One month passed and on the last day, my mother insisted that he leave after taking Guru Dakshina (fees) of a Khadi Kurta at my hands. He hesitated, but the mother insisted that in the true Guru-Shishya system, no education is complete unless the Guru (Teacher) is given the due Dakshina (fees) by the Shishya (pupil). He humbly accepted the Dakshina and left and I was only too happy to run out of the house to play with my friends.

Today, I do not remember this gentleman’s name and don’t even remember his face clearly. But he has a clear-cut impression in my childhood memories. What he has given me by way of a handwriting is still a part of my personality. Each time I get a compliment even today, almost after six decades, I bow to him and thank him.

On this Teacher's Day, I pay my humble tribute to this first Teacher of mine whom I remember with unfathomable respect and gratitude.

                                                             * * * * *

Friday 24 August 2012

TO GIVE OR NOT TO GIVE

Let me take you to Lucknow of 1970 to share a personal experience which I found funny then but thought-provoking now.

I had given my wrist watch at Rupani Bros. for repairs. So on our way back from the University, I asked a friend of mine to stop over for a few minutes in Hazratganj to take care of my bicycle while I went to pick up my watch from the shop.

As I stepped down after picking up the watch, I was intrigued to find my friend grappling with a young beggar woman who was trying to wrench her wrist from her firm grip holding a baby in another arm. Suspecting trouble, I ran to my friend’s rescue and tried to intervene. In the melee’ that followed, the beggar-woman managed to pull her wrist away and ran, with me chasing her.

“Let her go. Let her go,” my friend called out after me. 

On hearing her, I stopped and came back.

“What had happened?” I inquired excitedly.
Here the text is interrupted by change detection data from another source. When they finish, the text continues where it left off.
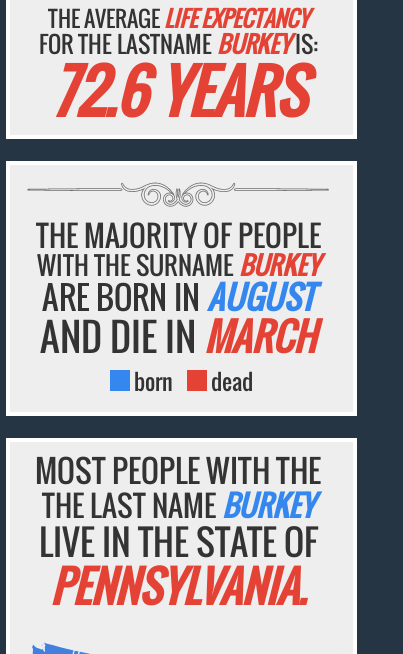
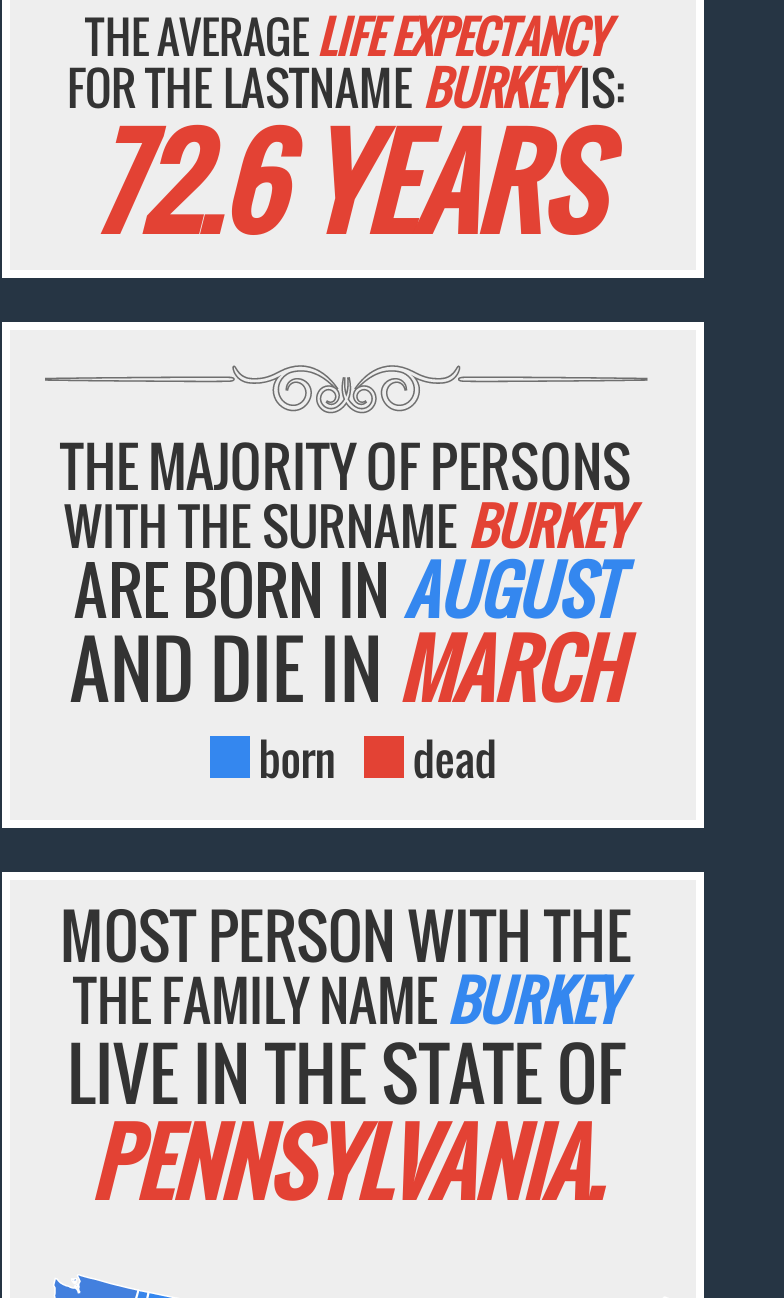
- THE MAJORITY OF PEOPLE
+ THE MAJORITY OF PERSONS

- MOST PEOPLE WITH THE
+ MOST PERSON WITH THE

- THE LAST NAMEBURKEY
+ THE FAMILY NAMEBURKEY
“Nothing,” my friend, cool as a cucumber, continued in her inimitable style, “This woman was asking for money. So I advised her to do some work instead of begging. I told her that she is hale and hearty and should not demean herself by seeking alms.”

“So, what happened then?”

“Well, she replied that there are no jobs available. So I told her that she should come with me. Our maid has left. She could stay in our servant quarters and work in our house. We would have given her salary as well as food and shelter. But she started running away. So I caught hold of her wrist and told her to sit on the carrier of my bike so that I could take her home. Ha..ha..ha..Seeing a potential employer, she ran away.”

As she shared this, we laughed and laughed pedalling our way home.

Today whenever I think of it, I can’t help thinking that we the people are basically responsible for encouraging beggary in our country. We think that by giving alms to beggars, we are washing away our sins or may be doing some good to humanity. Or is it that by doing so, we are unburdening ourselves of the guilt of having all that the poor beggar is deprived of?  The fact is that by giving alms to professional beggars, yes I mean professional beggars, we are only encouraging a tendency to beg and shun hard work. 

Here I must share a more recent experience of mine. While driving down quite late from office, I think it was around 11pm at night, that a pedestrian on the pavement near Hotel Hyatt Regency caught my eye. A frail bearded fellow wearing pants and T-shirt walking confidently looked very familiar …who is he?  Where have I seen him? I kept wondering without my brain finding an answer.

Next day morning, as I stopped at the same traffic junction, I sighted the same old, frail, bearded man who was lame also whom I had seen so many times begging at this traffic light. He walked with the help of a stick and had an aluminum begging bowl in his hand as usual. Half bent as he moved towards my car, the expression on his face invoked tremendous sympathy in the passersby.

It is then that it flashed like lightening, he was the same guy who I had seen walking confidently on the pavement the previous night with both legs intact! He was apparently in his professional attire now.